Target’s long-running “Find Yourself” campaign for Newfoundland and Labrador Tourism has all three: the sensory appeal of Newfoundland’s dramatic coastline and colourful architecture; the rational appeal that makes you ask, “What am I waiting for?”; and the emotional appeal of its famous humour and humanity. These powerful ingredients have won the campaign 400 awards since 2005.
Target remains proudly rooted in Newfoundland. Fiercely independent, it avoids the well-worn path of other agencies that start out regional, relocate to Toronto or New York, and sell out to multinationals. “We still report to nobody but our moms,” says Noel O’Dea, who founded the shop in 1980.
“Newfoundland itself is our secret ingredient, our most powerful differentiator,” says O’Dea. “We can see things differently here. And that changes how we think and how we go about solving clients’ problems.” Over the past 40 years, that unique point of view has attracted clients such as Unilever, Maple Leaf Foods, Rogers, Bell, Molson, Labatt, and Air Canada brands Tango, Zip and Jazz.
Target may be small and nimble, but it’s plugged into the zeitgeist. One headline from its latest campaign for Newfoundland and Labrador asks, “On a scale of 1-10, how happy are you working from the kitchen table?” A stunning shot of exotic coastline is followed by the tagline “Embrace a new normal. Work Remote.”
Even a client as formal as Canada Revenue Agency leverages Target’s creativity and quirky humour. Its “Voice of Reason” national TV and online campaign drove 5.6 million YouTube views in 10 weeks, and generated over 80 million impressions. Storytelling gets attention, and results.
Reflecting the humanity Newfoundlanders are famous for, Target’s “Inuit Child” campaign for Indigenous Services Canada makes a strong emotional appeal to young Inuit parents and grandparents. Demonstrating cultural sensitivity and respect for Indigenous culture, Target executed the multi-media campaign in the Inuktitut language as well as in English and French, generating a 1,700% increase in month-over-month website visits.

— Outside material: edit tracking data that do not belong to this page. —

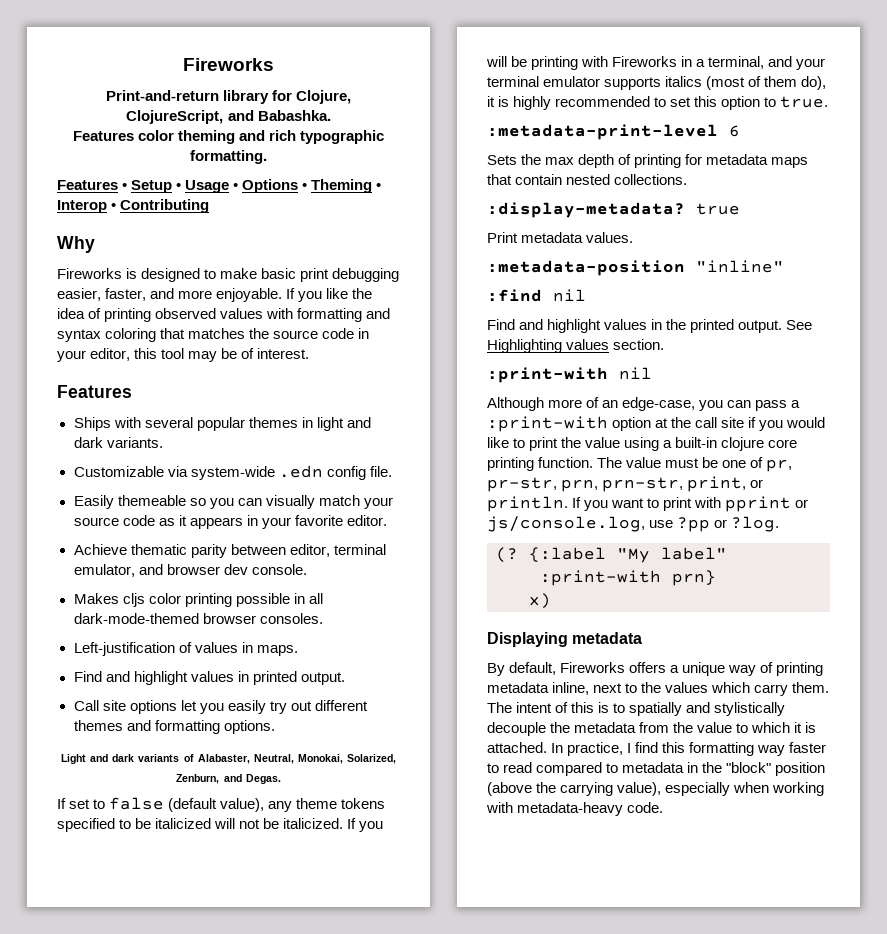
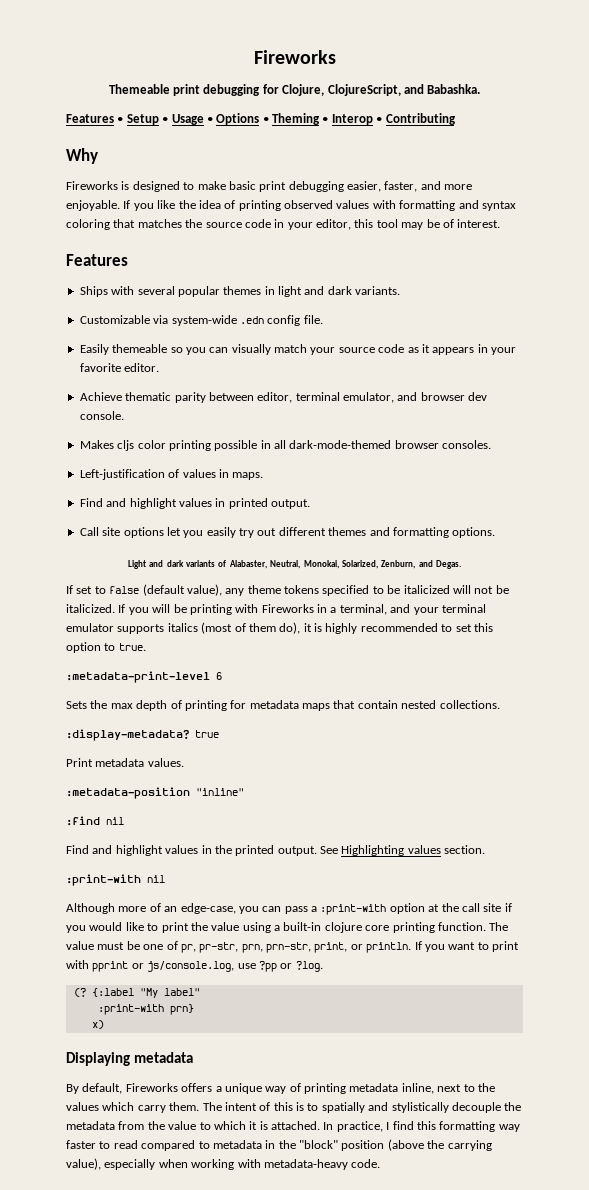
- Print-and-return library for Clojure, ClojureScript, and Babashka.
+ Themeable print debugging for Clojure, ClojureScript, and Babashka.
- Features color theming and rich typographic formatting.

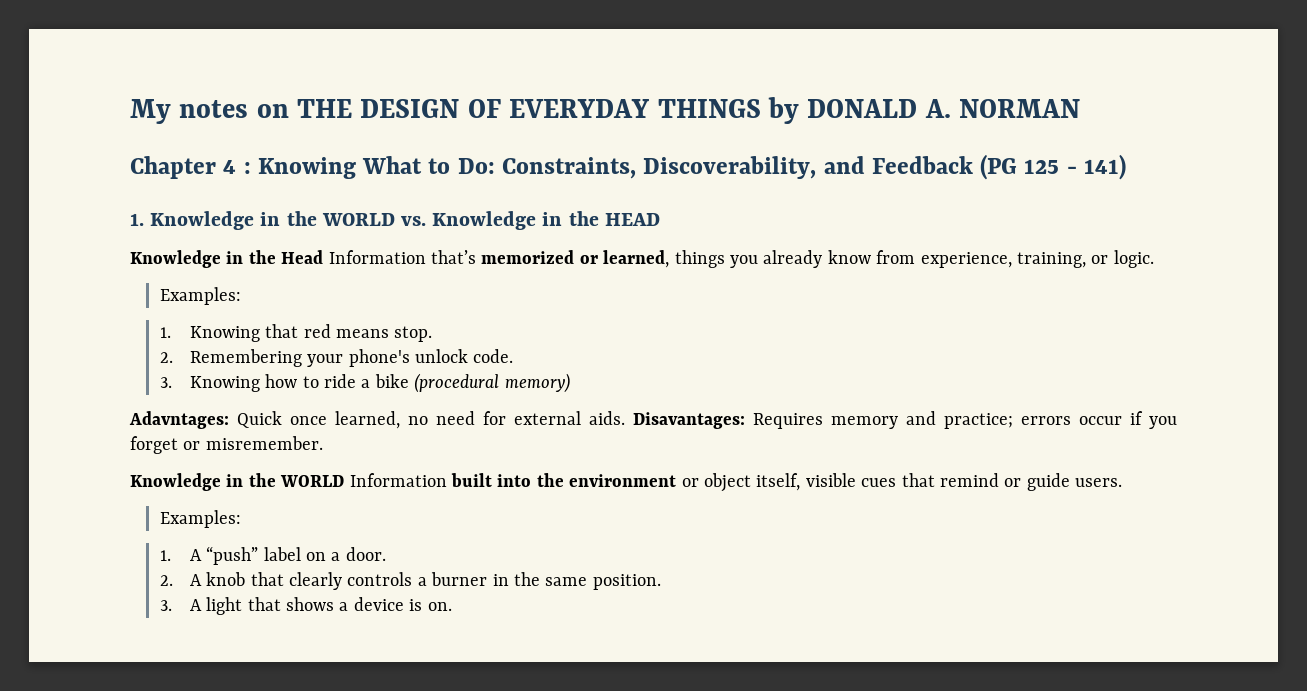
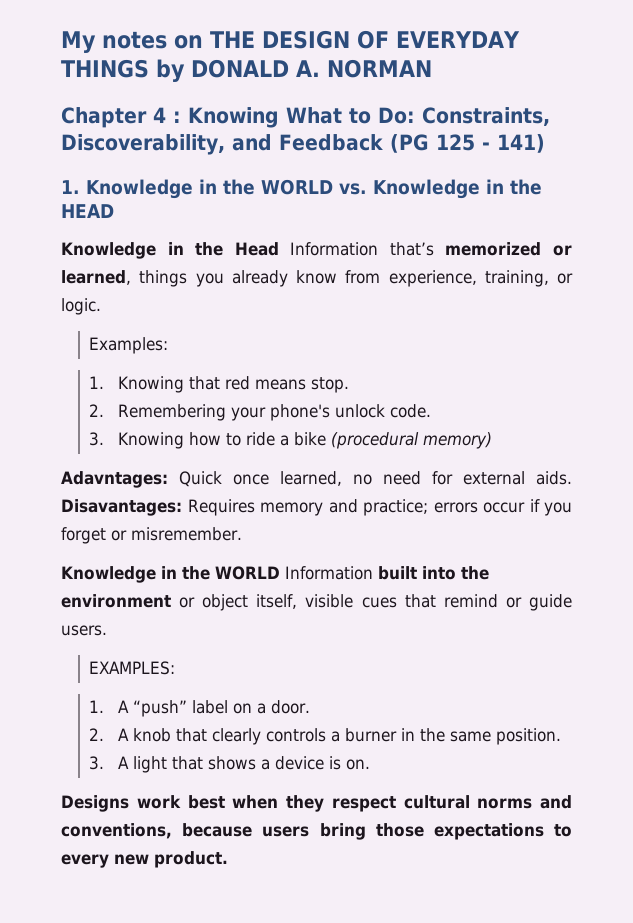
  Knowledge in the WORLD Information built into the environment or object itself, visible cues that remind or guide users.
- Examples:
+ EXAMPLES:
+ Designs work best when they respect cultural norms and conventions, because users bring those expectations to every new product.

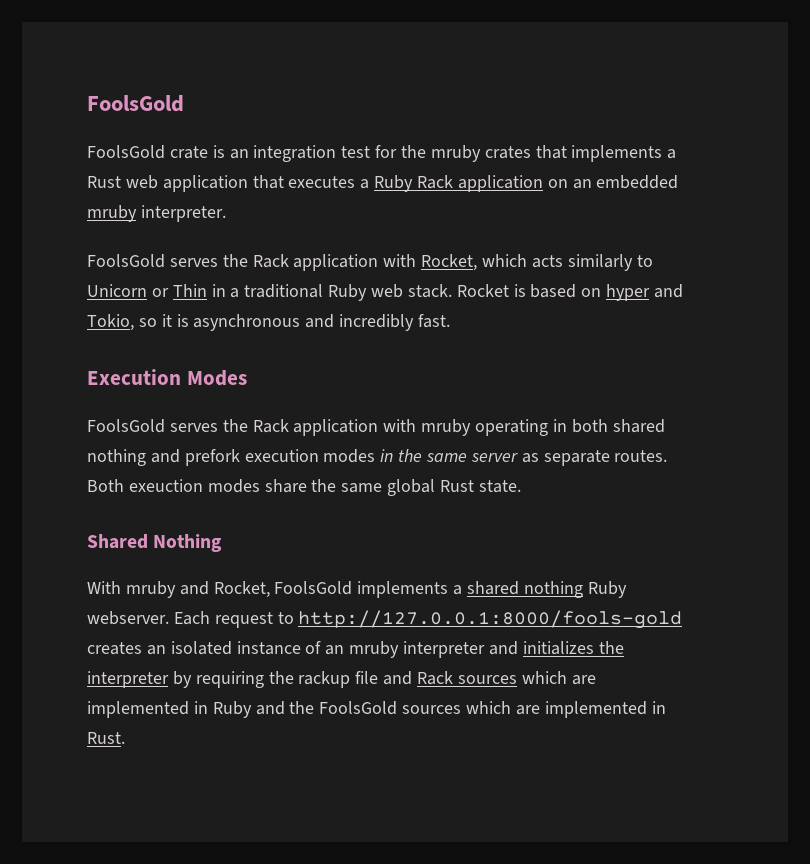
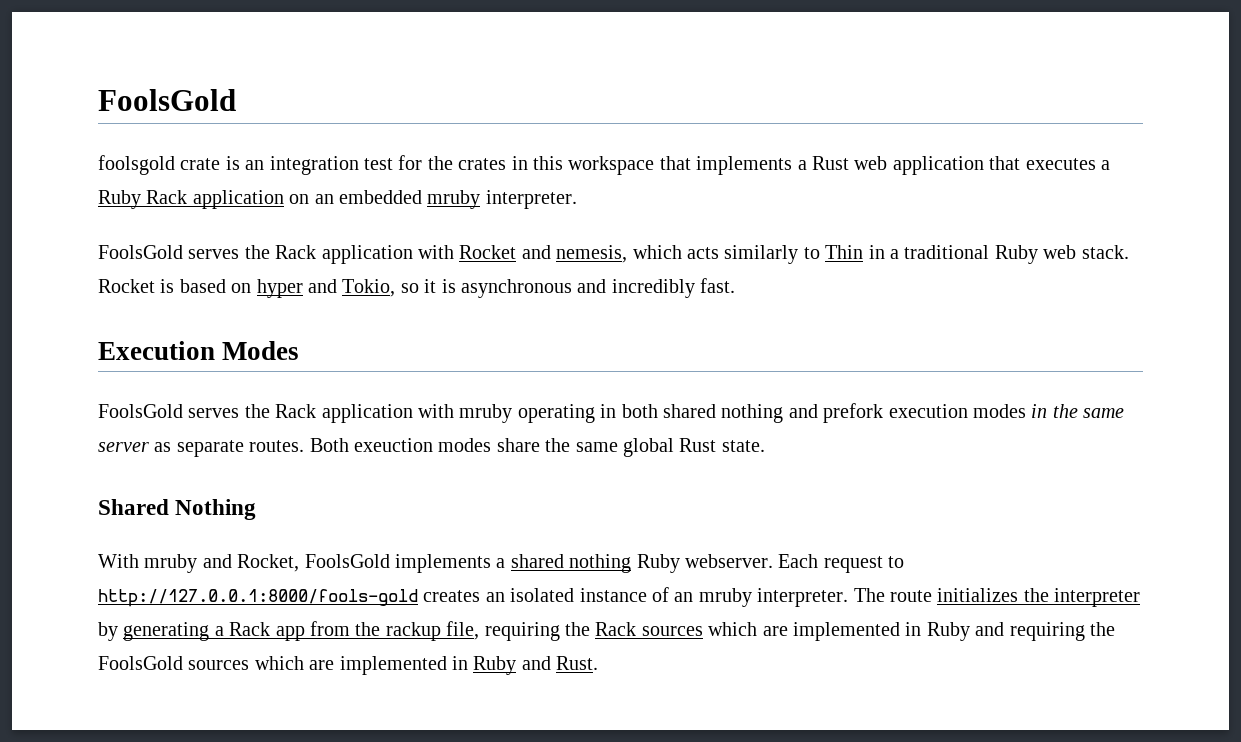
- FoolsGold crate is an integration test for the mruby crates that implements a Rust web application that executes a Ruby Rack application on an embedded mruby interpreter.
+ foolsgold crate is an integration test for the crates in this workspace that implements a Rust web application that executes a Ruby Rack application on an embedded mruby interpreter.
- FoolsGold serves the Rack application with Rocket, which acts similarly to Unicorn or Thin in a traditional Ruby web stack.
+ FoolsGold serves the Rack application with Rocket and nemesis, which acts similarly to Thin in a traditional Ruby web stack.
- Each request to http://127.0.0.1:8000/fools-gold creates an isolated instance of an mruby interpreter and initializes the interpreter by requiring the rackup file and Rack sources which are implemented in Ruby and the FoolsGold sources which are implemented in Rust.
+ Each request to http://127.0.0.1:8000/fools-gold creates an isolated instance of an mruby interpreter. The route initializes the interpreter by generating a Rack app from the rackup file, requiring the Rack sources which are implemented in Ruby and requiring the FoolsGold sources which are implemented in Ruby and Rust.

All this humanity and humour has earned Target significant industry recognition, including bragging rights as strategy’s inaugural Small Agency of the Year in 2019, and a long-standing berth on strategy’s Creative Report Card. It’s one of few Canadian agencies to win a Cannes Gold Lion, and it’s won multiple Gold CASSIES for advertising effectiveness, including the Grand Prix.
Seems like taking the road less travelled leads to impressive results, for both Target and its clients.